WORK TO BE COMPLETED: The lines below, from the one holding "display:flex; align-items:center; gap:10px;" through the final line, are to be copied exactly, with no other lines and no pictures.

Web interface edit records:
————————
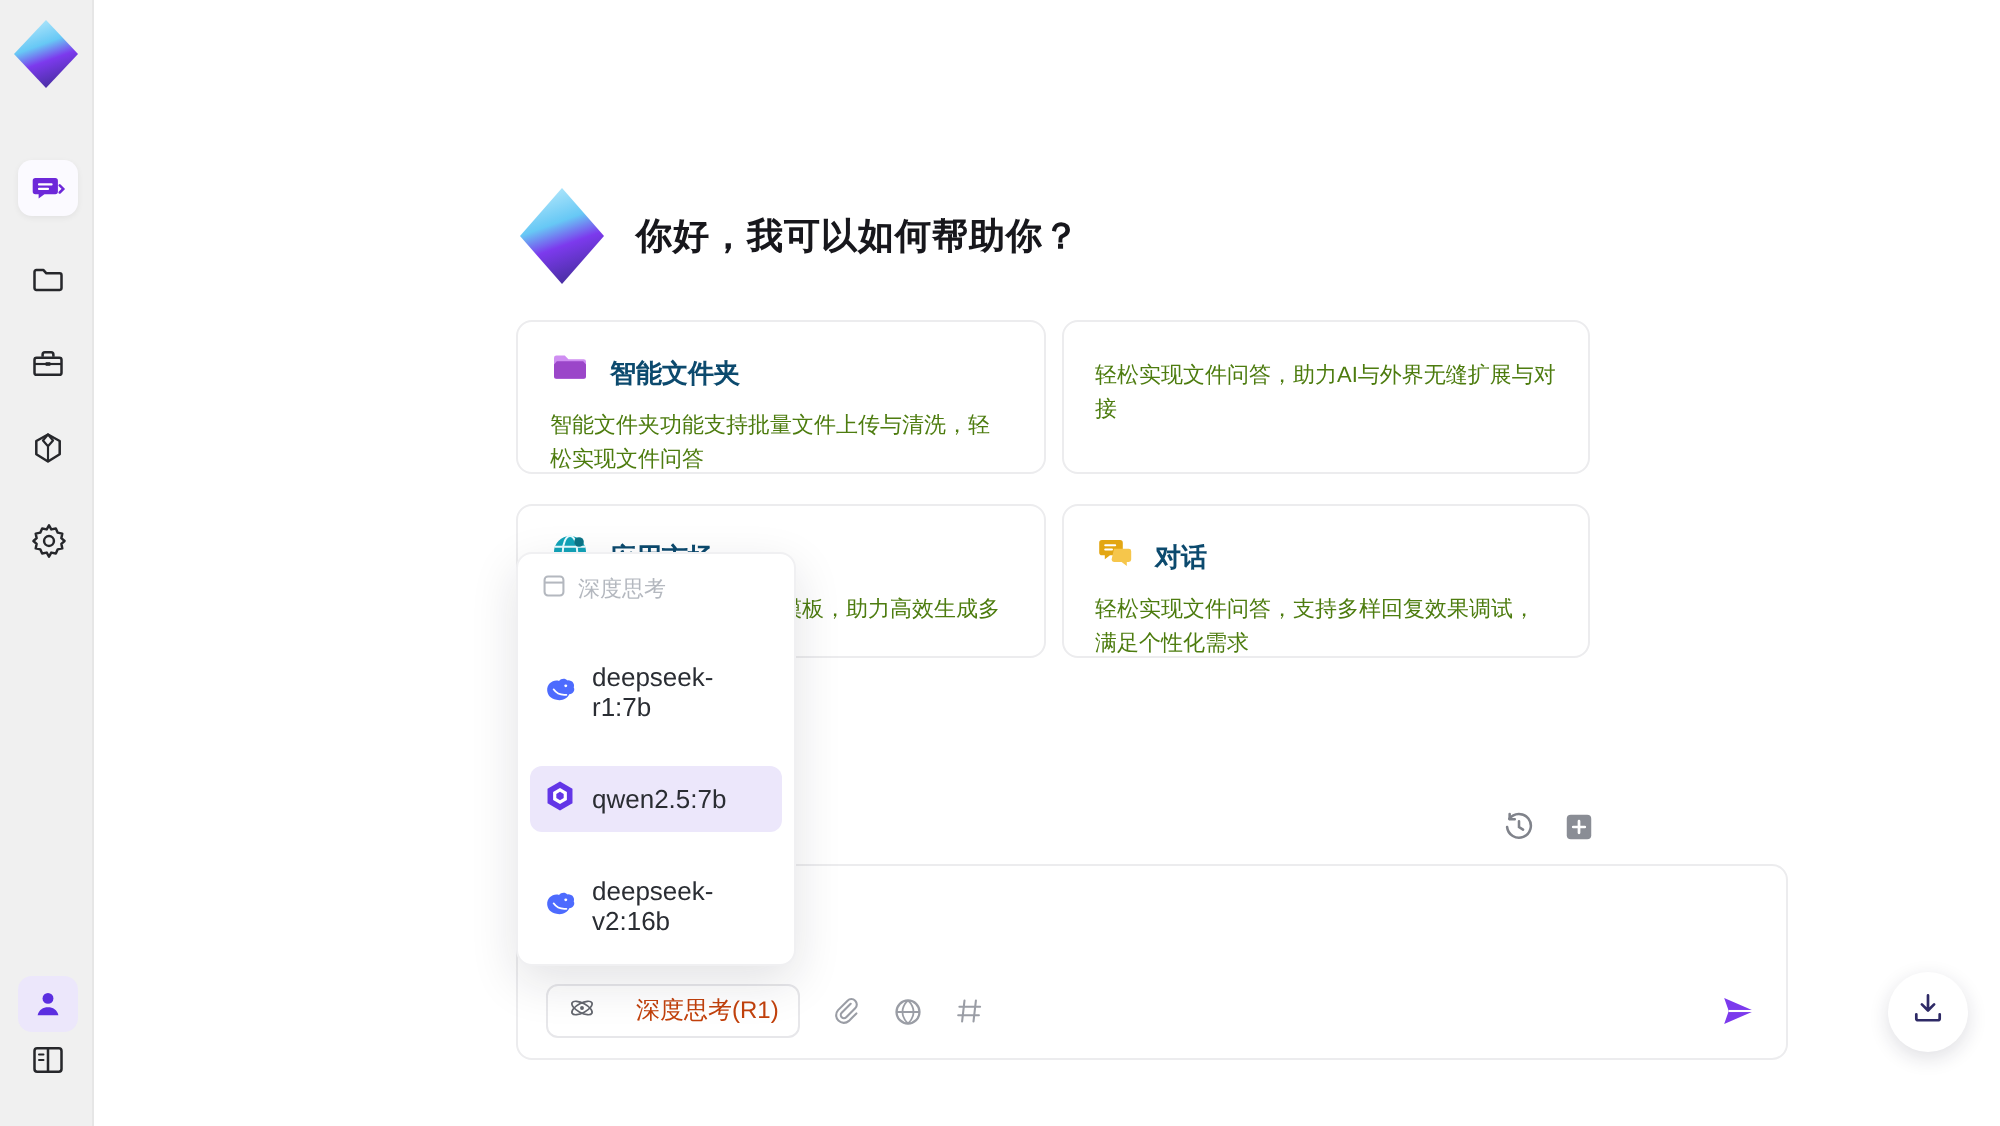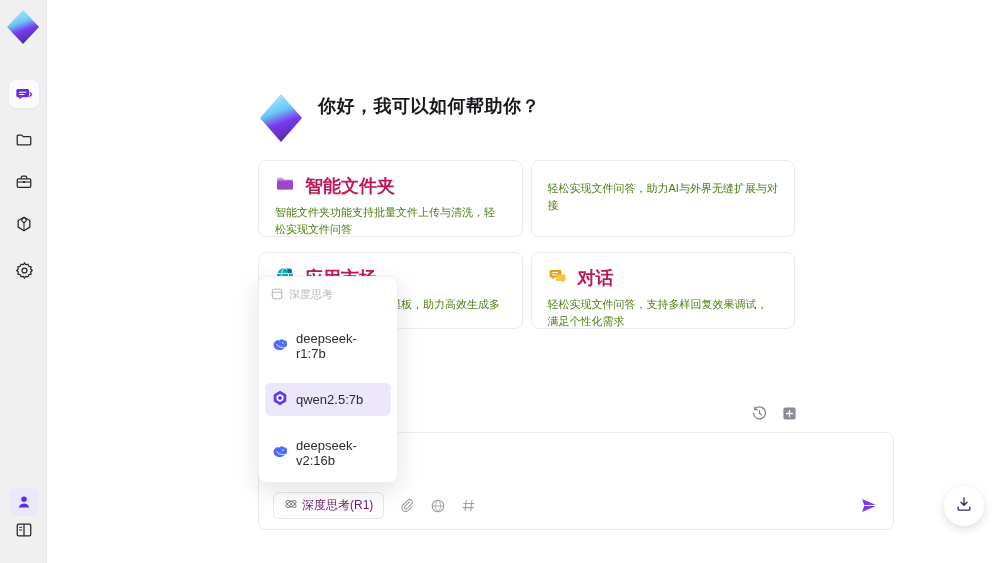--- a/index.html
+++ b/index.html
@@ -16,7 +16,7 @@
   .nav-tile svg { display:block; }
 
   
-  .greeting { position:absolute; left:260px; top:94px; display:flex; align-items:flex-start; gap:16px; }
+  .greeting { position:absolute; left:260px; top:94px; display:flex; align-items:center; gap:16px; }
   .gem.big { width:42px; height:48px; }
   .greeting-title { font-size:18px; font-weight:bold; color:#17171c; letter-spacing:.5px; }
 

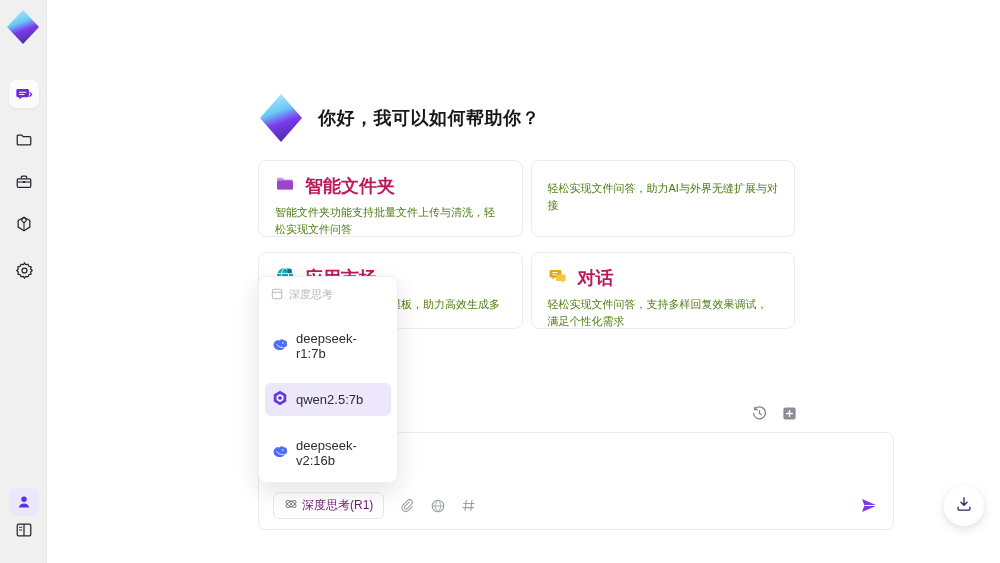--- a/index.html
+++ b/index.html
@@ -24,7 +24,7 @@
   .cards { position:absolute; left:258px; top:160px; width:537px; display:grid; grid-template-columns:1fr 1fr; column-gap:8px; row-gap:15px; }
   .card { background:#fff; border:1px solid #ececee; border-radius:8px; padding:13px 16px 12px 16px; height:77px; cursor:pointer; overflow:hidden; }
   .card-head { display:flex; align-items:center; gap:10px; }
-  .card-title { font-size:18px; font-weight:bold; color:#be185d; }
+  .card-title { font-size:13px; font-weight:bold; color:#0c4a6e; }
   .card-desc { margin-top:6px; font-size:11px; color:#4d7c0f; line-height:1.55; }
   .card-desc.clipped { white-space:nowrap; padding-left:104px; }
 

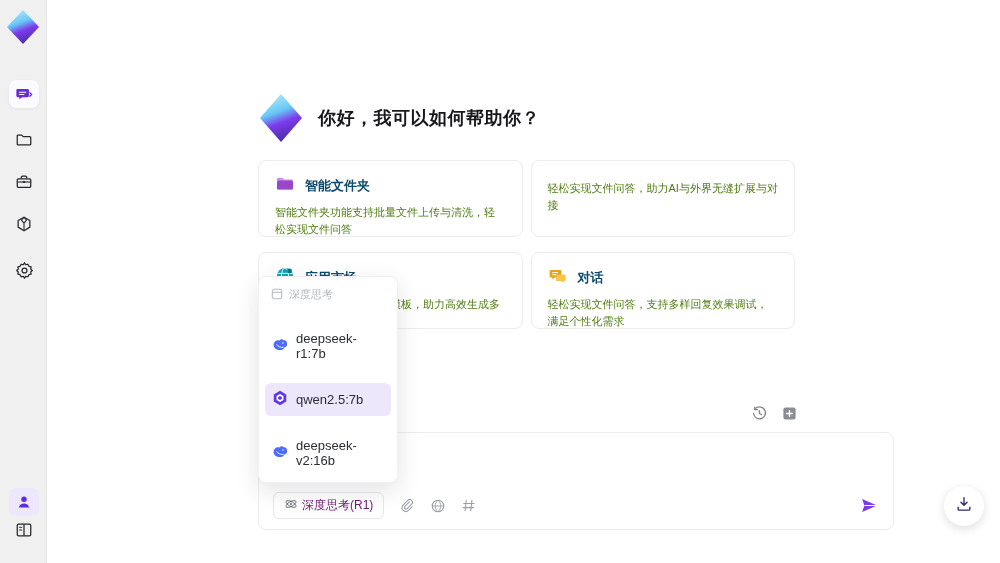--- a/index.html
+++ b/index.html
@@ -46,7 +46,7 @@
   .composer textarea { width:100%; height:40px; border:none; outline:none; resize:none; font-family:inherit; font-size:13px; color:#3a3d44; background:transparent; }
   .composer textarea::placeholder { color:#d6d8dd; }
   .composer-row { position:absolute; left:14px; right:14px; bottom:10px; display:flex; align-items:center; gap:14px; }
-  .deepthink { display:flex; align-items:flex-end; gap:4px; border:1px solid #e7e7ea; border-radius:6px; padding:4px 10px; font-size:12px; color:#701a75; cursor:pointer; background:#fff; }
+  .deepthink { display:flex; align-items:flex-end; gap:20px; border:1px solid #e7e7ea; border-radius:6px; padding:4px 10px; font-size:12px; color:#c2410c; cursor:pointer; background:#fff; }
   .mini-icon { width:17px; height:17px; display:flex; align-items:center; justify-content:center; cursor:pointer; }
   .send { margin-left:auto; cursor:pointer; display:flex; align-items:center; }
————————
REPLY TO THE TASK:
   .card-head { display:flex; align-items:center; gap:10px; }
-  .card-title { font-size:18px; font-weight:bold; color:#be185d; }
+  .card-title { font-size:13px; font-weight:bold; color:#0c4a6e; }
   .card-desc { margin-top:6px; font-size:11px; color:#4d7c0f; line-height:1.55; }
   .card-desc.clipped { white-space:nowrap; padding-left:104px; }
 

--- a/index.html
+++ b/index.html
@@ -46,7 +46,7 @@
   .composer textarea { width:100%; height:40px; border:none; outline:none; resize:none; font-family:inherit; font-size:13px; color:#3a3d44; background:transparent; }
   .composer textarea::placeholder { color:#d6d8dd; }
   .composer-row { position:absolute; left:14px; right:14px; bottom:10px; display:flex; align-items:center; gap:14px; }
-  .deepthink { display:flex; align-items:flex-end; gap:4px; border:1px solid #e7e7ea; border-radius:6px; padding:4px 10px; font-size:12px; color:#701a75; cursor:pointer; background:#fff; }
+  .deepthink { display:flex; align-items:flex-end; gap:20px; border:1px solid #e7e7ea; border-radius:6px; padding:4px 10px; font-size:12px; color:#c2410c; cursor:pointer; background:#fff; }
   .mini-icon { width:17px; height:17px; display:flex; align-items:center; justify-content:center; cursor:pointer; }
   .send { margin-left:auto; cursor:pointer; display:flex; align-items:center; }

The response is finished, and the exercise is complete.